I've recently been trying to do something, which apparently looks like
it may be a little odd.. I'm not finding anything in the manuals or
anywhere on the web where something similiar is being done.. so it
looks like my two options now are to post for some assistance, or find
another way to accomplish my task.
Basically, what I'm trying to do is select the number of duplicate
entries from a table using three columns. There is one primary key with
the table (and that seems to be what's throwing me off). Here's an
example:
mysql> SELECT *, COUNT(*) FROM tbBillingLineItems GROUP BY user_id,
pull_start, item_type HAVING COUNT(*) > 1;
+---------+---------+------------+-----------+--------+----- ------------+-------------+------------+-------+----------+
| item_id | user_id | pull_start | item_type | amount | amount_per_item
| total_items | free_items | notes | COUNT(*) |
+---------+---------+------------+-----------+--------+----- ------------+-------------+------------+-------+----------+
| 52 | 1 | 1157068800 | 1 | 0.00 | 0.01
| 2 | 5 | NULL | 8 |
| 53 | 1 | 1157068800 | 2 | 0.19 | 0.01
| 24 | 5 | NULL | 8 |
| 54 | 1 | 1157068800 | 3 | 10.00 | 10.00
| 1 | 0 | NULL | 8 |
| 55 | 2 | 1157068800 | 1 | 11.00 | 0.10
| 115 | 5 | NULL | 8 |
| 56 | 2 | 1157068800 | 2 | 4.60 | 0.02
| 236 | 5 | NULL | 8 |
| 51 | 2 | 1157068800 | 3 | 5.00 | 5.00
| 1 | 0 | NULL | 8 |
+---------+---------+------------+-----------+--------+----- ------------+-------------+------------+-------+----------+
6 rows in set (0.00 sec)
What I'm looking to do, is pull the eight items that are being
matched.. I need to delete all but one copy of them. This is used in
the event that an application is run multiple times, it will create too
many entries into the database which need to be removed. Since the
primary key cannot be used to determine unique values, what I use
instead is the timestamp in which the entries are being run for, the
type of item it is, and the user_id the item is for.

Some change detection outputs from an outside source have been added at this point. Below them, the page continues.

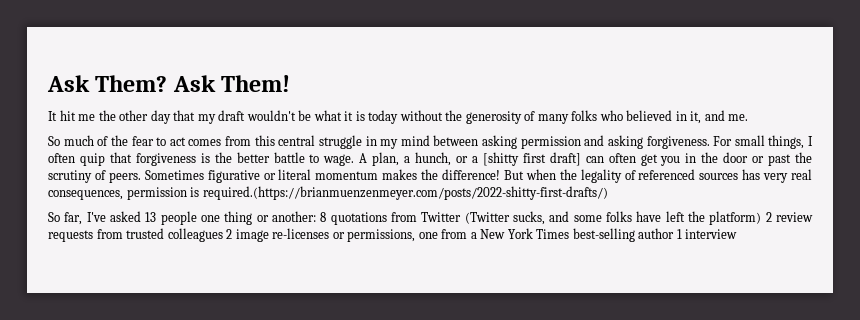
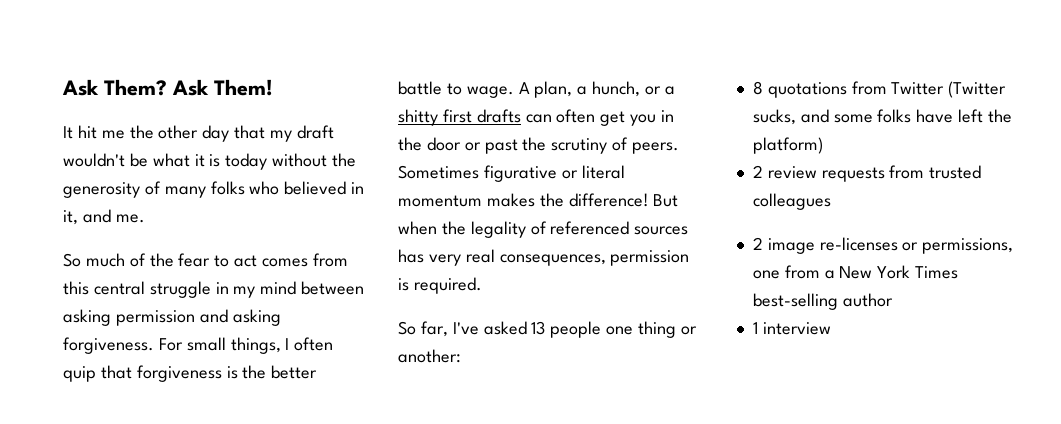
- A plan, a hunch, or a [shitty first draft] can often get you in the door or past the scrutiny of peers.
+ A plan, a hunch, or a shitty first drafts can often get you in the door or past the scrutiny of peers.
- But when the legality of referenced sources has very real consequences, permission is required.(https://brianmuenzenmeyer.com/posts/2022-shitty-first-drafts/)
+ But when the legality of referenced sources has very real consequences, permission is required.
- So far, I've asked 13 people one thing or another: 8 quotations from Twitter (Twitter sucks, and some folks have left the platform) 2 review requests from trusted colleagues 2 image re-licenses or permissions, one from a New York Times best-selling author 1 interview
+ So far, I've asked 13 people one thing or another:
+ 8 quotations from Twitter (Twitter sucks, and some folks have left the platform)
+ 2 review requests from trusted colleagues
+ 2 image re-licenses or permissions, one from a New York Times best-selling author
+ 1 interview

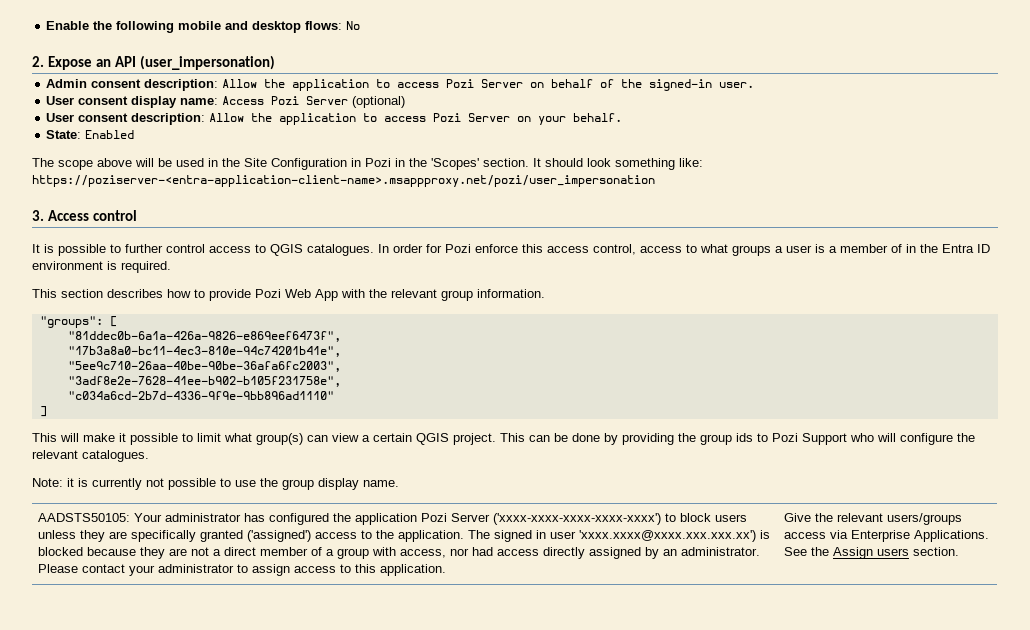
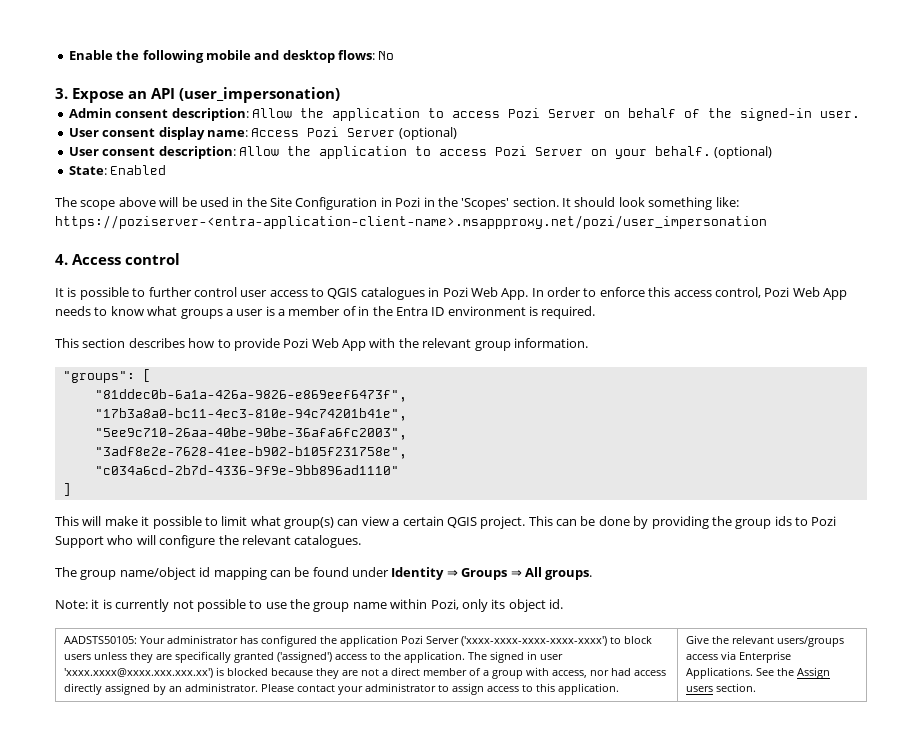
- 2. Expose an API (user_impersonation)
+ 3. Expose an API (user_impersonation)
- User consent description: Allow the application to access Pozi Server on your behalf.
+ User consent description: Allow the application to access Pozi Server on your behalf. (optional)
- 3. Access control
+ 4. Access control
- It is possible to further control access to QGIS catalogues. In order for Pozi enforce this access control, access to what groups a user is a member of in the Entra ID environment is required.
+ It is possible to further control user access to QGIS catalogues in Pozi Web App. In order to enforce this access control, Pozi Web App needs to know what groups a user is a member of in the Entra ID environment is required.
+ The group name/object id mapping can be found under Identity ⇒ Groups ⇒ All groups.
- Note: it is currently not possible to use the group display name.
+ Note: it is currently not possible to use the group name within Pozi, only its object id.

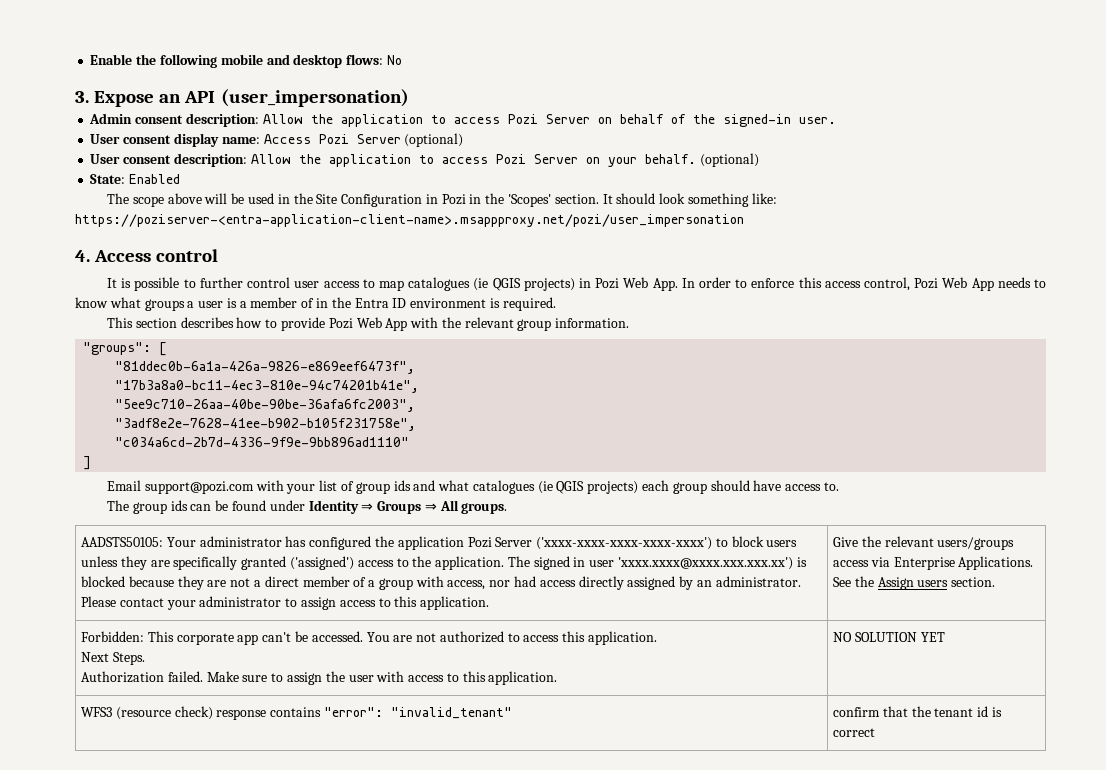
- It is possible to further control user access to QGIS catalogues in Pozi Web App. In order to enforce this access control, Pozi Web App needs to know what groups a user is a member of in the Entra ID environment is required.
+ It is possible to further control user access to map catalogues (ie QGIS projects) in Pozi Web App. In order to enforce this access control, Pozi Web App needs to know what groups a user is a member of in the Entra ID environment is required.
- This will make it possible to limit what group(s) can view a certain QGIS project. This can be done by providing the group ids to Pozi Support who will configure the relevant catalogues.
+ Email support@pozi.com with your list of group ids and what catalogues (ie QGIS projects) each group should have access to.
- The group name/object id mapping can be found under Identity ⇒ Groups ⇒ All groups.
+ The group ids can be found under Identity ⇒ Groups ⇒ All groups.
- Note: it is currently not possible to use the group name within Pozi, only its object id.
+ Forbidden: This corporate app can't be accessed. You are not authorized to access this application.
+ Next Steps.
+ Authorization failed. Make sure to assign the user with access to this application. | NO SOLUTION YET
+ WFS3 (resource check) response contains "error": "invalid_tenant" | confirm that the tenant id is correct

In essence, what I'm looking for is something to delete all duplicate
entries from the table, based on user_id, pull_start, and item_type. If
I can figure out a way to get the item_id for each of these items that
were deemed duplicate (as indicated by the resulting COUNT(*)), then I
can delete them from there with a temporary table or a simple script.
One way to accomplish this that I've found was to repeat execution of
this query multiple times until there are no more duplicate items
returned.. but I'm sure there has to be a more efficient way.. I'm open
to any and all suggestions.
Thanks!
Michael Martinek